Please find every line below that includes "program" and report how many there are. Nothing else is needed.

[Entries taken from a collection]
-*-

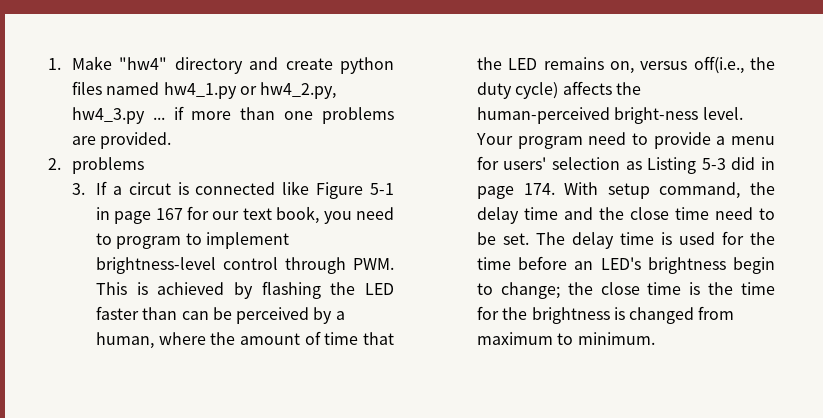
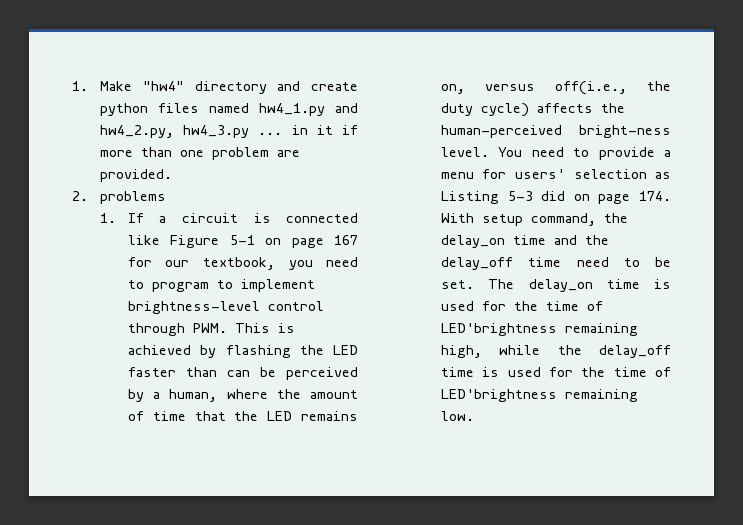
- 1. Make "hw4" directory and create python files named hw4_1.py or hw4_2.py, hw4_3.py ... if more than one problems are provided.
+ 1. Make "hw4" directory and create python files named hw4_1.py and hw4_2.py, hw4_3.py ... in it if more than one problem are provided.
- 3. If a circut is connected like Figure 5-1 in page 167 for our text book, you need to program to implement brightness-level control through PWM. This is achieved by flashing the LED faster than can be perceived by a human, where the amount of time that the LED remains on, versus off(i.e., the duty cycle) affects the human-perceived bright-ness level.
+ 1. If a circuit is connected like Figure 5-1 on page 167 for our textbook, you need to program to implement brightness-level control through PWM. This is achieved by flashing the LED faster than can be perceived by a human, where the amount of time that the LED remains on, versus off(i.e., the duty cycle) affects the human-perceived bright-ness level.
- Your program need to provide a menu for users' selection as Listing 5-3 did in page 174. With setup command, the delay time and the close time need to be set.
+ You need to provide a menu for users' selection as Listing 5-3 did on page 174. With setup command, the delay_on time and the delay_off time need to be set.
- The delay time is used for the time before an LED's brightness begin to change; the close time is the time for the brightness is changed from maximum to minimum.
+ The delay_on time is used for the time of LED'brightness remaining high, while the delay_off time is used for the time of LED'brightness remaining low.

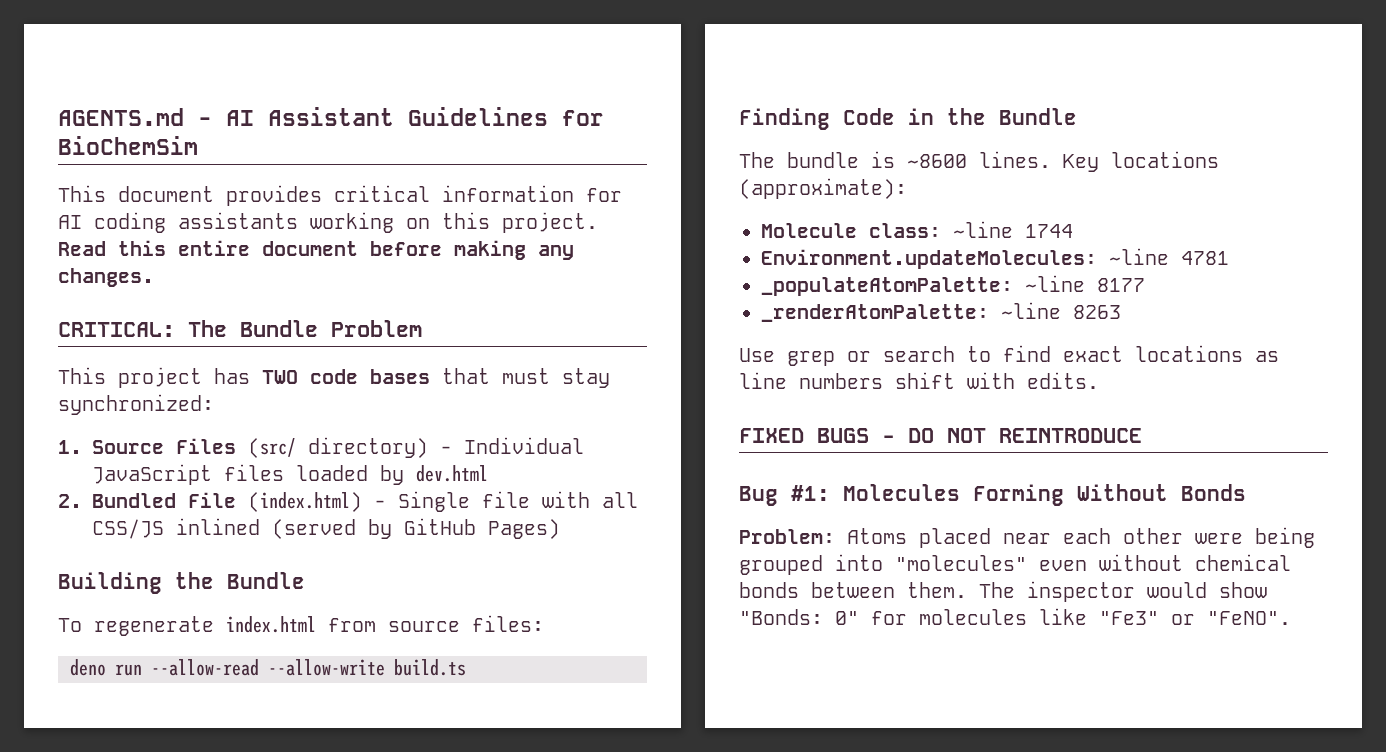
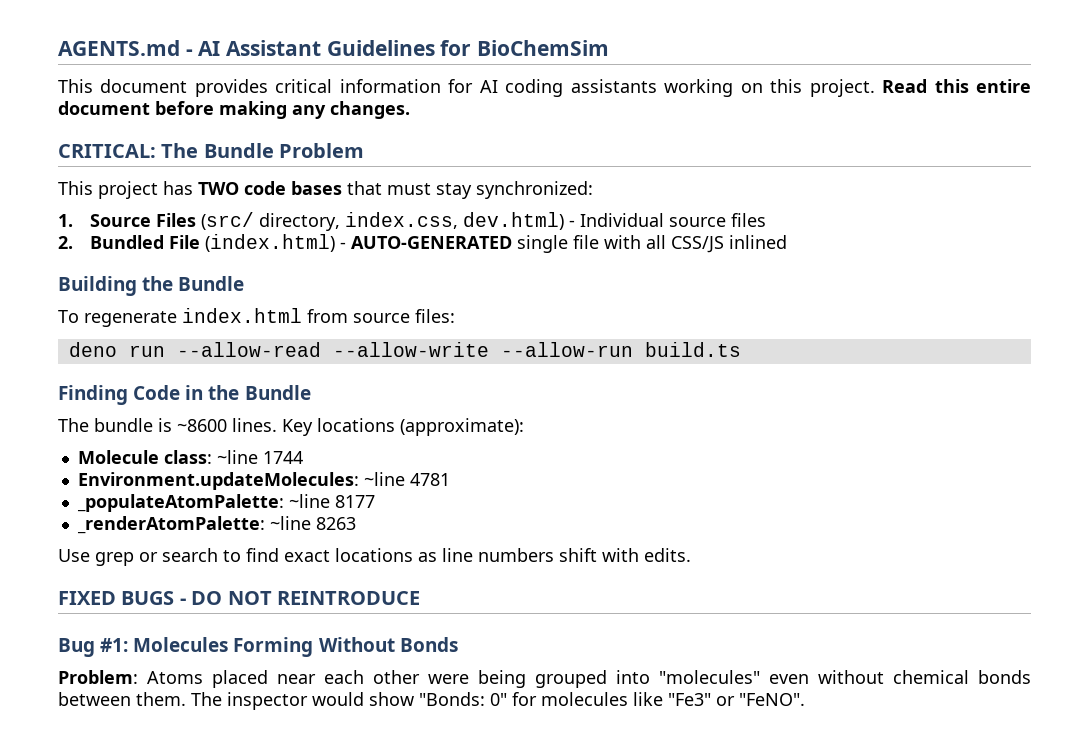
- 1. Source Files (src/ directory) - Individual JavaScript files loaded by dev.html
+ 1. Source Files (src/ directory, index.css, dev.html) - Individual source files
- 2. Bundled File (index.html) - Single file with all CSS/JS inlined (served by GitHub Pages)
+ 2. Bundled File (index.html) - AUTO-GENERATED single file with all CSS/JS inlined
- deno run --allow-read --allow-write build.ts
+ deno run --allow-read --allow-write --allow-run build.ts

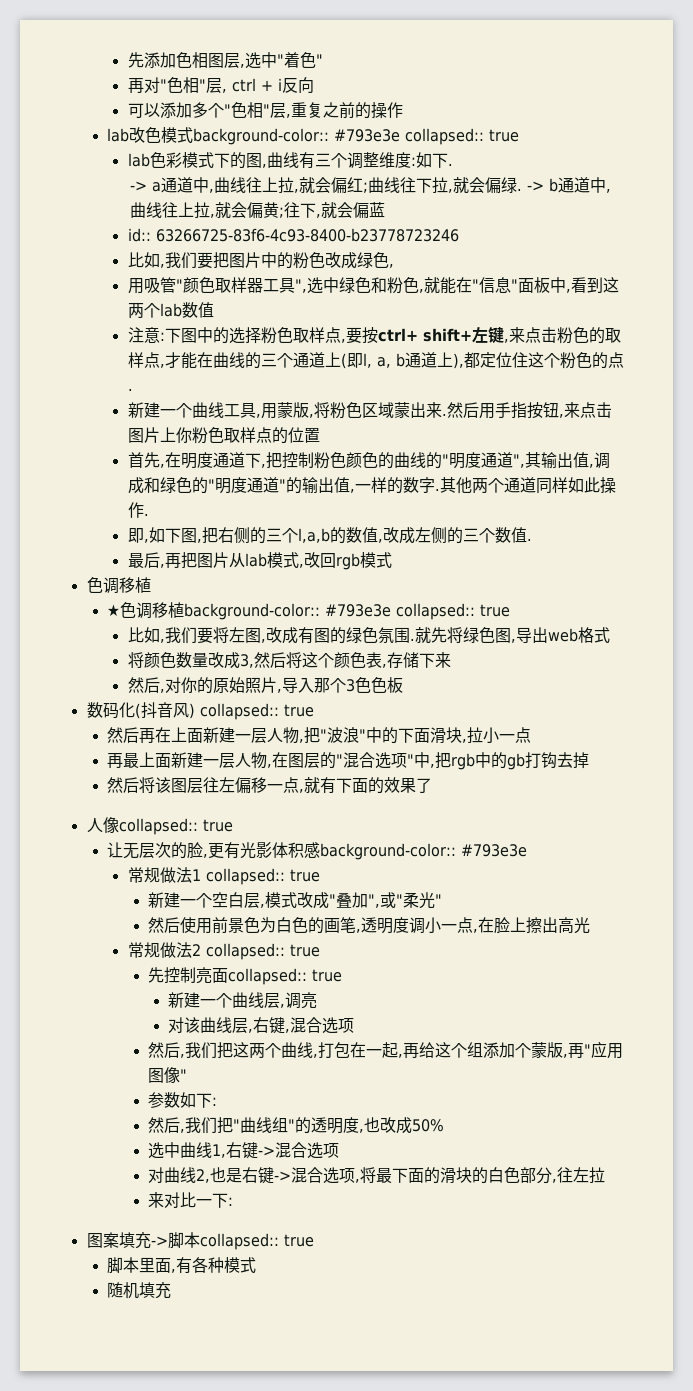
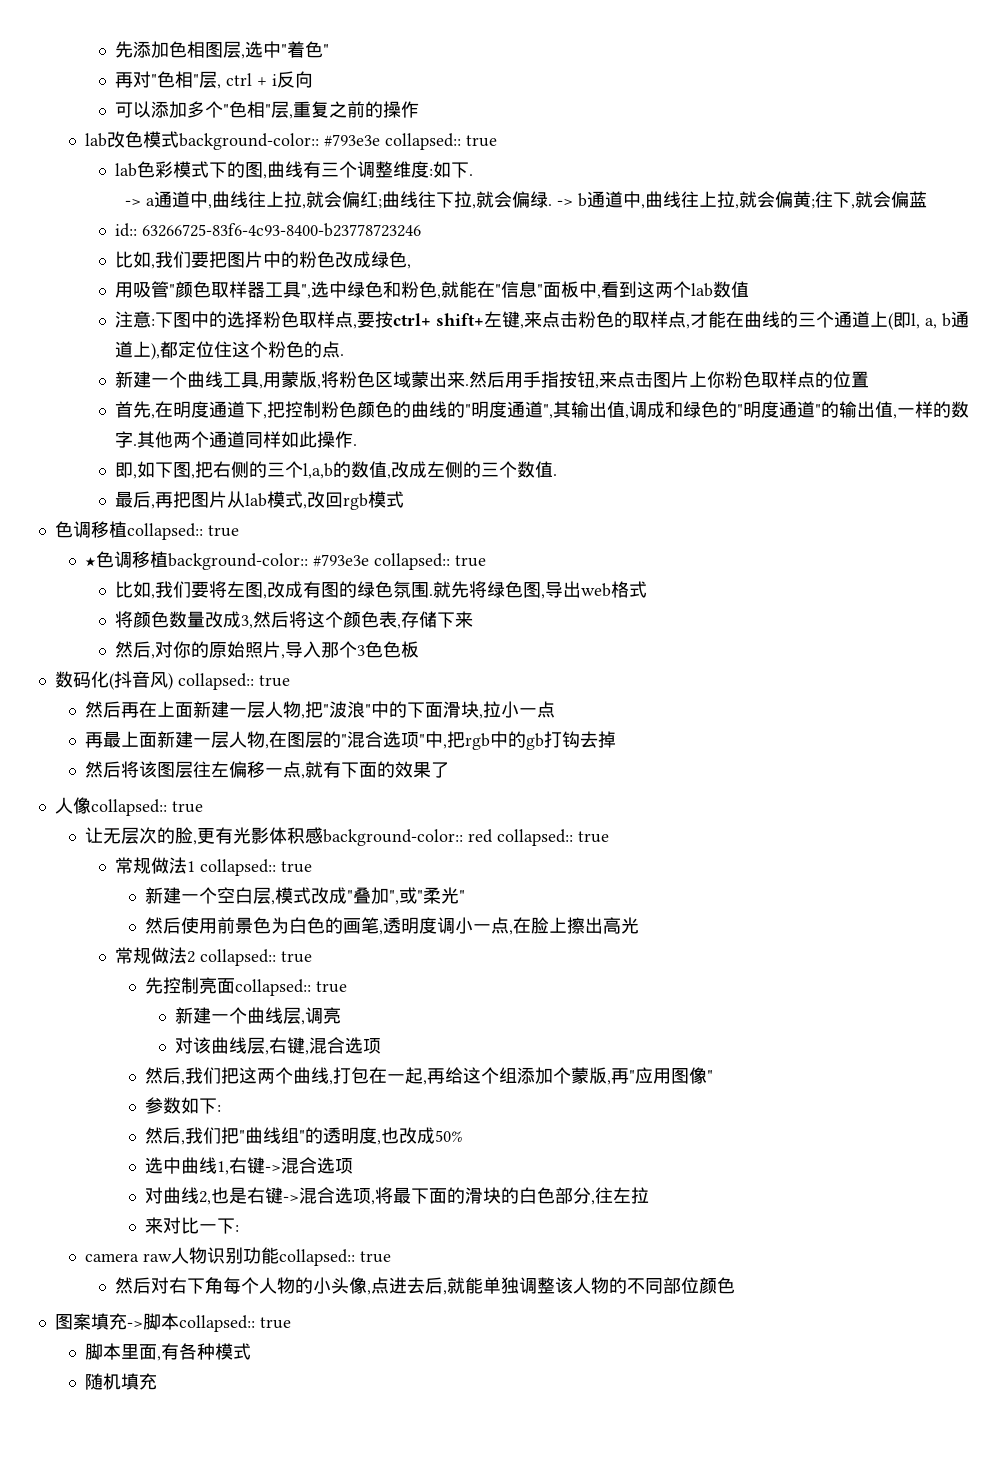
  最后,再把图片从lab模式,改回rgb模式
- 色调移植
+ 色调移植collapsed:: true
- 让无层次的脸,更有光影体积感background-color:: #793e3e
+ 让无层次的脸,更有光影体积感background-color:: red collapsed:: true
+ camera raw人物识别功能collapsed:: true
+ 然后对右下角每个人物的小头像,点进去后,就能单独调整该人物的不同部位颜色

-*-

◆ Completed exercise: 3